Member of Uttar Pradesh Legislative Council
- Incumbent
- Assumed office 2010
- Preceded by: Anand Bhushan Singh
- Constituency: Pratapgarh Local Authorities
- In office 2004–2004
- Preceded by: Himself
- Succeeded by: Anand Bhushan Singh (by-poll)
- Constituency: Pratapgarh Local Authorities
- In office 1998–2004
- Succeeded by: Himself
- Constituency: Pratapgarh Local Authorities

Member of Parliament, Lok Sabha
- In office 2004–2009
- Preceded by: Rajkumari Ratna Singh
- Succeeded by: Rajkumari Ratna Singh
- Constituency: Pratapgarh

Personal details
- Born: 14 April 1970 (age 56) Jamon, Uttar Pradesh, India
- Party: Jansatta Dal (Loktantrik)
- Other political affiliations: Samajwadi Party
- Spouse: Madhurima Singh ​(m. 1997)​
- Relations: Rudra Pratap Singh (uncle)
- Children: 3 (1 son and 2 daughters)

= Akshay Pratap Singh =

Indian politician

Akshay Pratap Singh alias Gopal Ji (born 14 April 1970) is an Indian politician from Pratapgarh (Lok Sabha constituency) in Uttar Pradesh. He is the member of Uttar Pradesh Legislative Council. He has been elected as a MLC for the fifth consecutive time since 1998 from the same constituency.

==Political career==
He started his political career in 1998 by contesting Uttar Pradesh Legislative Council elections as an independent candidate from the Pratapgarh seat. He won independently on Pratapgarh seat for 2 consecutive times. He is the Senior Leader and one of the founding members of Jansatta Dal Loktantrik whose President is Raghuraj Pratap Singh. He won the Pratapgarh seat in 2004 from Samajwadi Party. However, he lost the 2009 Indian general elections to Ratna Singh.

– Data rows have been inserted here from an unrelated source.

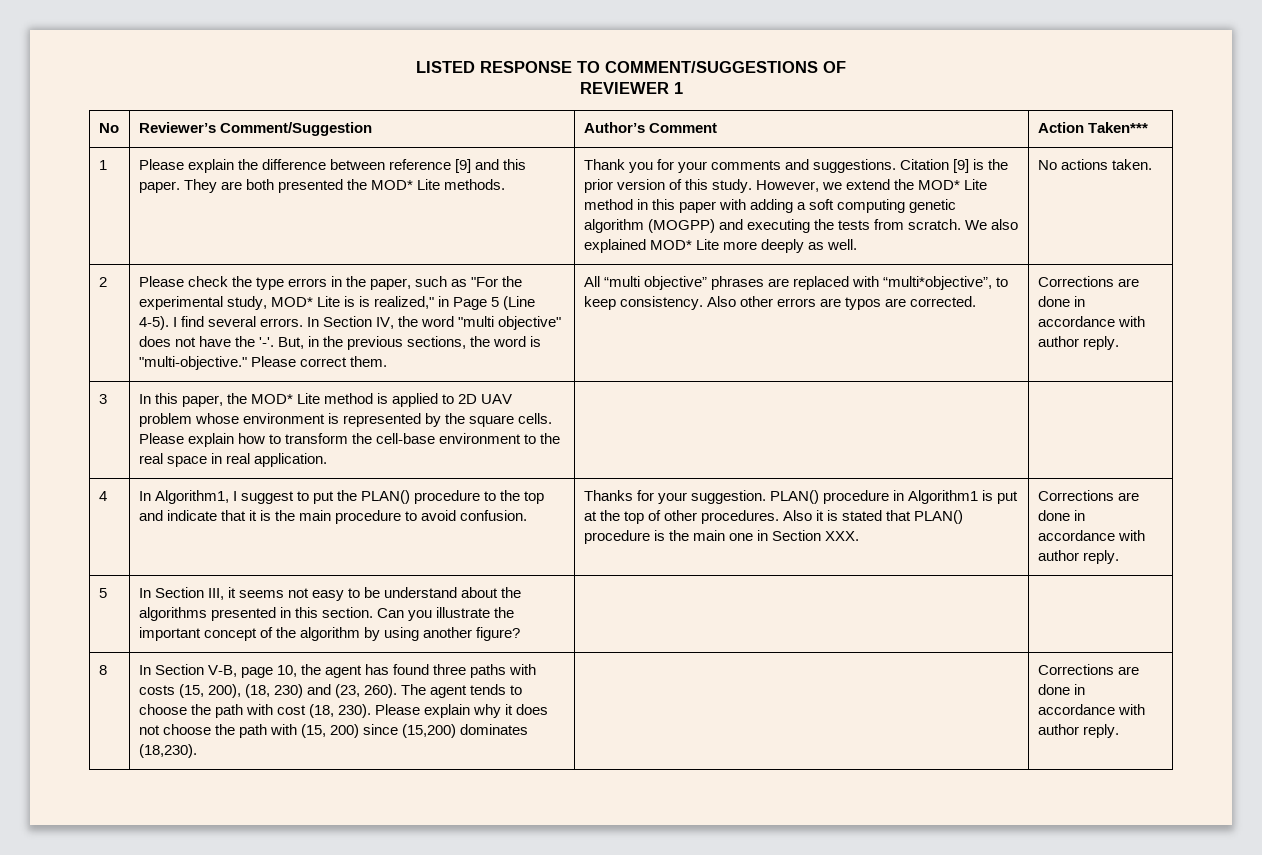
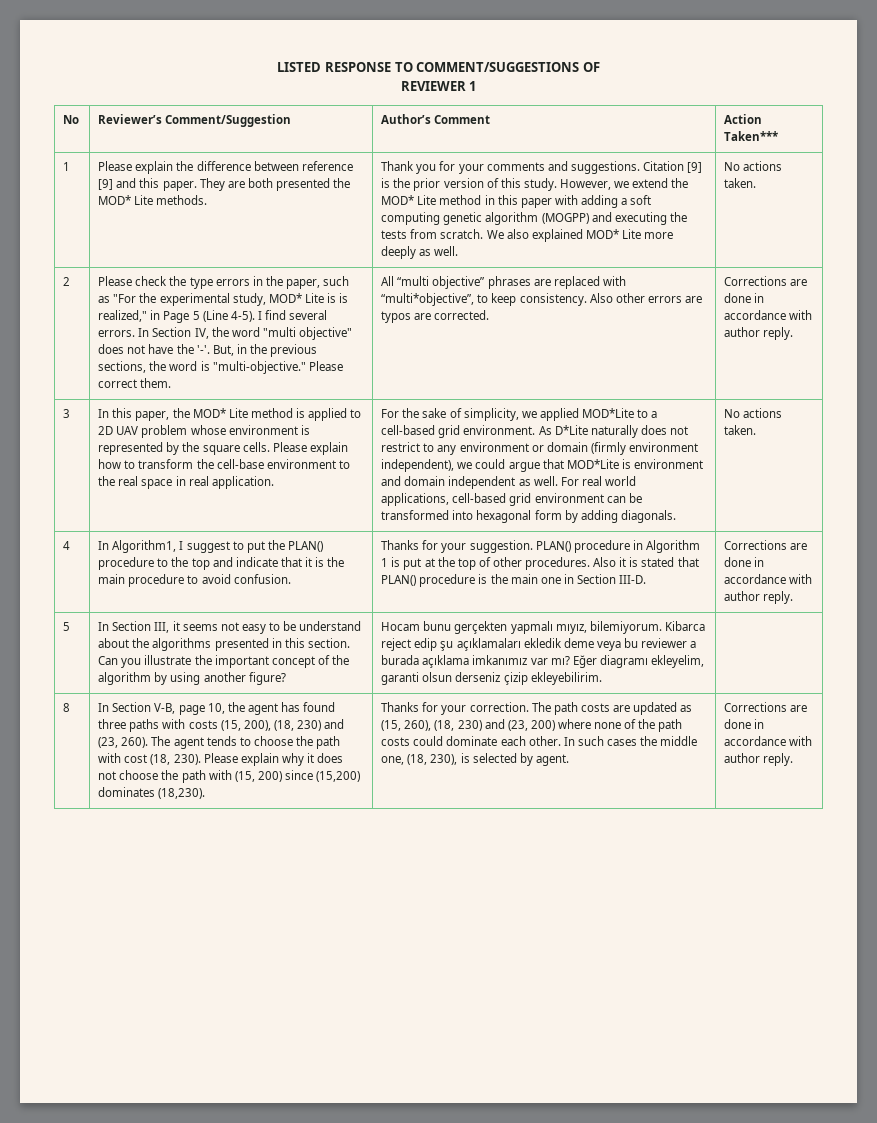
+ For the sake of simplicity, we applied MOD*Lite to a cell-based grid environment. As D*Lite naturally does not restrict to any environment or domain (firmly environment independent), we could argue that MOD*Lite is environment and domain independent as well. For real world applications, cell-based grid environment can be transformed into hexagonal form by adding diagonals. | No actions taken.
- PLAN() procedure in Algorithm1 is put at the top of other procedures.
+ PLAN() procedure in Algorithm 1 is put at the top of other procedures.
- Also it is stated that PLAN() procedure is the main one in Section XXX.
+ Also it is stated that PLAN() procedure is the main one in Section III-D.
+ Hocam bunu gerçekten yapmalı mıyız, bilemiyorum. Kibarca reject edip şu açıklamaları ekledik deme veya bu reviewer a burada açıklama imkanımız var mı? Eğer diagramı ekleyelim, garanti olsun derseniz çizip ekleyebilirim.
+ Thanks for your correction. The path costs are updated as (15, 260), (18, 230) and (23, 200) where none of the path costs could dominate each other. In such cases the middle one, (18, 230), is selected by agent.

Singh has served multiple terms in the Uttar Pradesh Legislative Council and was elected as a Member of Parliament from Pratapgarh in 2004 representing the Samajwadi Party. In April 2022 at Uttar Pradesh Member of Legislative Council election he defeated BJP candidate Haripratap Singh by a margin of 1,091 and becoming MLC for the fifth time at Pratapgarh. As of April 2024, reports indicate that Singh, along with other erstwhile royals from Uttar Pradesh, was notably absent from the Lok Sabha elections, reflecting a shift away from their historical influence in the region.

==Personal life==

He is the son of Shri Lal Shivpratap Singh, the younger brother of the heir of Jamon estate. He is the nephew of ex-MP Barabanki late Raja Dr. Rudra Pratap Singh (Raja Jamon Estate). He is the cousin of the politician Raja Bhaiya.

==Controversies==
He is considered one of the most influential and powerful politicians of Uttar Pradesh and his name has been in a lot of controversies in UP politics.
 On 2 November 2002, Mayawati-led government in Uttar Pradesh declared him a terrorist, and he was sent to jail under Prevention of Terrorism Act (POTA), along with his cousin's father Raja saheb Uday Pratap Singh and cousin Raghuraj Pratap Singh (Raja Bhaiya). Subsequently, Akshay managed to get bail, but Raghuraj's pleas were rejected many times.

In June 2014, an FIR was filed againist Akshay and 7 other people for the murder of Mahendra Pratap Singh who was the son of a senior INC leader namely Jang Bahadur Singh from Amethi. According to local sources Jang Bahadur and Akshay Pratap have had bad blood between them before the murder took place thats why akshay was the prime suspect in this case. Mahendra Pratap and his driver was shot dead while deshraj was injured in the firing that took place in Daulatpur village of Jagdishpur.

In February 2023, a complaint was filed against him by the wife of Raja Bhaiya, a prominent politician, alleging fraudulent acquisition of majority shares in a company.

Akshay Pratap Singh is facing several criminal cases, including one that is being investigated by the Central Bureau of Investigation.